● Before-and-after change records
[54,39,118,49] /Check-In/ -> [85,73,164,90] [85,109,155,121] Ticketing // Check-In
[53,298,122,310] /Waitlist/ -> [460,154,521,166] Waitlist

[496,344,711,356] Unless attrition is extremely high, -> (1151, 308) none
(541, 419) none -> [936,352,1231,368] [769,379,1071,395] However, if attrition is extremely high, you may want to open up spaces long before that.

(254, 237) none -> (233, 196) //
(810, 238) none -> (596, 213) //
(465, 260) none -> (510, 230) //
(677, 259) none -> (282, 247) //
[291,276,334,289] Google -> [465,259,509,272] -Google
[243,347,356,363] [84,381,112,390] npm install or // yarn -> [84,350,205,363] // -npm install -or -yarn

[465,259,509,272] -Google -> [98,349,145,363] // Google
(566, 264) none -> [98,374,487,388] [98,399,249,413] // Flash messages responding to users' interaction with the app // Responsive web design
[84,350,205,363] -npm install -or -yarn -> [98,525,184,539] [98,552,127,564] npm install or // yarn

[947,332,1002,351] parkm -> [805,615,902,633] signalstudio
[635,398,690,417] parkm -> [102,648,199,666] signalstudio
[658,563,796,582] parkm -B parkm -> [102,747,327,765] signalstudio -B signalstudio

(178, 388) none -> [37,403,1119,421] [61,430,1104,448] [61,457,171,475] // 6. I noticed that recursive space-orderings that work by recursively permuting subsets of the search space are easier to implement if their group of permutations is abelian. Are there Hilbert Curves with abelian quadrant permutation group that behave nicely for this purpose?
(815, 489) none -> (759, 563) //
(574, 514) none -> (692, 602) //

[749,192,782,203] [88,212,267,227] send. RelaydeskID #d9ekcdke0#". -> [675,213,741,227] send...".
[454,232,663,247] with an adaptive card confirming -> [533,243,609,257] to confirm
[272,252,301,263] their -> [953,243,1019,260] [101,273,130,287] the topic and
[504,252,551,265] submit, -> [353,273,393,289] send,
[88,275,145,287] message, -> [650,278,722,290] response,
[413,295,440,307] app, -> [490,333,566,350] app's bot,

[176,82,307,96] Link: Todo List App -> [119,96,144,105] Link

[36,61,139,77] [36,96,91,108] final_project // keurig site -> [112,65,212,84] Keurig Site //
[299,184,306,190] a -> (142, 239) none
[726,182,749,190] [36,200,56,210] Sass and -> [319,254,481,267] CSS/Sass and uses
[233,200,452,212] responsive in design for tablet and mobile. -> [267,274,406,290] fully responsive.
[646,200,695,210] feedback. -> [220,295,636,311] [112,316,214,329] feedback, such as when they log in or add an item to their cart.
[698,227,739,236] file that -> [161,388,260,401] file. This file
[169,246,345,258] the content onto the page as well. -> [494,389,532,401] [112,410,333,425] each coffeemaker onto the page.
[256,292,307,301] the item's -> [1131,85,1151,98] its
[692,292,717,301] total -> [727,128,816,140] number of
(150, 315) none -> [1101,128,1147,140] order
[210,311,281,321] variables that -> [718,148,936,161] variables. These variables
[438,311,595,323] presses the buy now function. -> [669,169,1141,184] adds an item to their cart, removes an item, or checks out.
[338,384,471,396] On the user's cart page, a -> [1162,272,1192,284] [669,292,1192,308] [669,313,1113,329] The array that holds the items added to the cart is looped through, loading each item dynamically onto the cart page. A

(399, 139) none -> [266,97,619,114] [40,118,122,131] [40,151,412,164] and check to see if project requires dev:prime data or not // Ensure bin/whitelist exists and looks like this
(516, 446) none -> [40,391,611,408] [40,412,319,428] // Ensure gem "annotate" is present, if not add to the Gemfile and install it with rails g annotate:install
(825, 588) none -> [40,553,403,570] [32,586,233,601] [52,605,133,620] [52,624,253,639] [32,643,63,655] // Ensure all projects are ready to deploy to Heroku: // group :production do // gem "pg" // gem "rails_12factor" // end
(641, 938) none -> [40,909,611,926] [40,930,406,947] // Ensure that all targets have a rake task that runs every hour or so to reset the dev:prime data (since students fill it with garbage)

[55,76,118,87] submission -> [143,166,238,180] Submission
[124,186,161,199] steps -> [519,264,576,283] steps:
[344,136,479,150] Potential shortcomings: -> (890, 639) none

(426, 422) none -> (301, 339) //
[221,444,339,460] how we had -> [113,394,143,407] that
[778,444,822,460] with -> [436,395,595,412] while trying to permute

● Exercise description
A faithful retyping of every entry above is the task.

● Problem solution
[54,39,118,49] /Check-In/ -> [85,73,164,90] [85,109,155,121] Ticketing // Check-In
[53,298,122,310] /Waitlist/ -> [460,154,521,166] Waitlist

[496,344,711,356] Unless attrition is extremely high, -> (1151, 308) none
(541, 419) none -> [936,352,1231,368] [769,379,1071,395] However, if attrition is extremely high, you may want to open up spaces long before that.

(254, 237) none -> (233, 196) //
(810, 238) none -> (596, 213) //
(465, 260) none -> (510, 230) //
(677, 259) none -> (282, 247) //
[291,276,334,289] Google -> [465,259,509,272] -Google
[243,347,356,363] [84,381,112,390] npm install or // yarn -> [84,350,205,363] // -npm install -or -yarn

[465,259,509,272] -Google -> [98,349,145,363] // Google
(566, 264) none -> [98,374,487,388] [98,399,249,413] // Flash messages responding to users' interaction with the app // Responsive web design
[84,350,205,363] -npm install -or -yarn -> [98,525,184,539] [98,552,127,564] npm install or // yarn

[947,332,1002,351] parkm -> [805,615,902,633] signalstudio
[635,398,690,417] parkm -> [102,648,199,666] signalstudio
[658,563,796,582] parkm -B parkm -> [102,747,327,765] signalstudio -B signalstudio

(178, 388) none -> [37,403,1119,421] [61,430,1104,448] [61,457,171,475] // 6. I noticed that recursive space-orderings that work by recursively permuting subsets of the search space are easier to implement if their group of permutations is abelian. Are there Hilbert Curves with abelian quadrant permutation group that behave nicely for this purpose?
(815, 489) none -> (759, 563) //
(574, 514) none -> (692, 602) //

[749,192,782,203] [88,212,267,227] send. RelaydeskID #d9ekcdke0#". -> [675,213,741,227] send...".
[454,232,663,247] with an adaptive card confirming -> [533,243,609,257] to confirm
[272,252,301,263] their -> [953,243,1019,260] [101,273,130,287] the topic and
[504,252,551,265] submit, -> [353,273,393,289] send,
[88,275,145,287] message, -> [650,278,722,290] response,
[413,295,440,307] app, -> [490,333,566,350] app's bot,

[176,82,307,96] Link: Todo List App -> [119,96,144,105] Link

[36,61,139,77] [36,96,91,108] final_project // keurig site -> [112,65,212,84] Keurig Site //
[299,184,306,190] a -> (142, 239) none
[726,182,749,190] [36,200,56,210] Sass and -> [319,254,481,267] CSS/Sass and uses
[233,200,452,212] responsive in design for tablet and mobile. -> [267,274,406,290] fully responsive.
[646,200,695,210] feedback. -> [220,295,636,311] [112,316,214,329] feedback, such as when they log in or add an item to their cart.
[698,227,739,236] file that -> [161,388,260,401] file. This file
[169,246,345,258] the content onto the page as well. -> [494,389,532,401] [112,410,333,425] each coffeemaker onto the page.
[256,292,307,301] the item's -> [1131,85,1151,98] its
[692,292,717,301] total -> [727,128,816,140] number of
(150, 315) none -> [1101,128,1147,140] order
[210,311,281,321] variables that -> [718,148,936,161] variables. These variables
[438,311,595,323] presses the buy now function. -> [669,169,1141,184] adds an item to their cart, removes an item, or checks out.
[338,384,471,396] On the user's cart page, a -> [1162,272,1192,284] [669,292,1192,308] [669,313,1113,329] The array that holds the items added to the cart is looped through, loading each item dynamically onto the cart page. A

(399, 139) none -> [266,97,619,114] [40,118,122,131] [40,151,412,164] and check to see if project requires dev:prime data or not // Ensure bin/whitelist exists and looks like this
(516, 446) none -> [40,391,611,408] [40,412,319,428] // Ensure gem "annotate" is present, if not add to the Gemfile and install it with rails g annotate:install
(825, 588) none -> [40,553,403,570] [32,586,233,601] [52,605,133,620] [52,624,253,639] [32,643,63,655] // Ensure all projects are ready to deploy to Heroku: // group :production do // gem "pg" // gem "rails_12factor" // end
(641, 938) none -> [40,909,611,926] [40,930,406,947] // Ensure that all targets have a rake task that runs every hour or so to reset the dev:prime data (since students fill it with garbage)

[55,76,118,87] submission -> [143,166,238,180] Submission
[124,186,161,199] steps -> [519,264,576,283] steps:
[344,136,479,150] Potential shortcomings: -> (890, 639) none

(426, 422) none -> (301, 339) //
[221,444,339,460] how we had -> [113,394,143,407] that
[778,444,822,460] with -> [436,395,595,412] while trying to permute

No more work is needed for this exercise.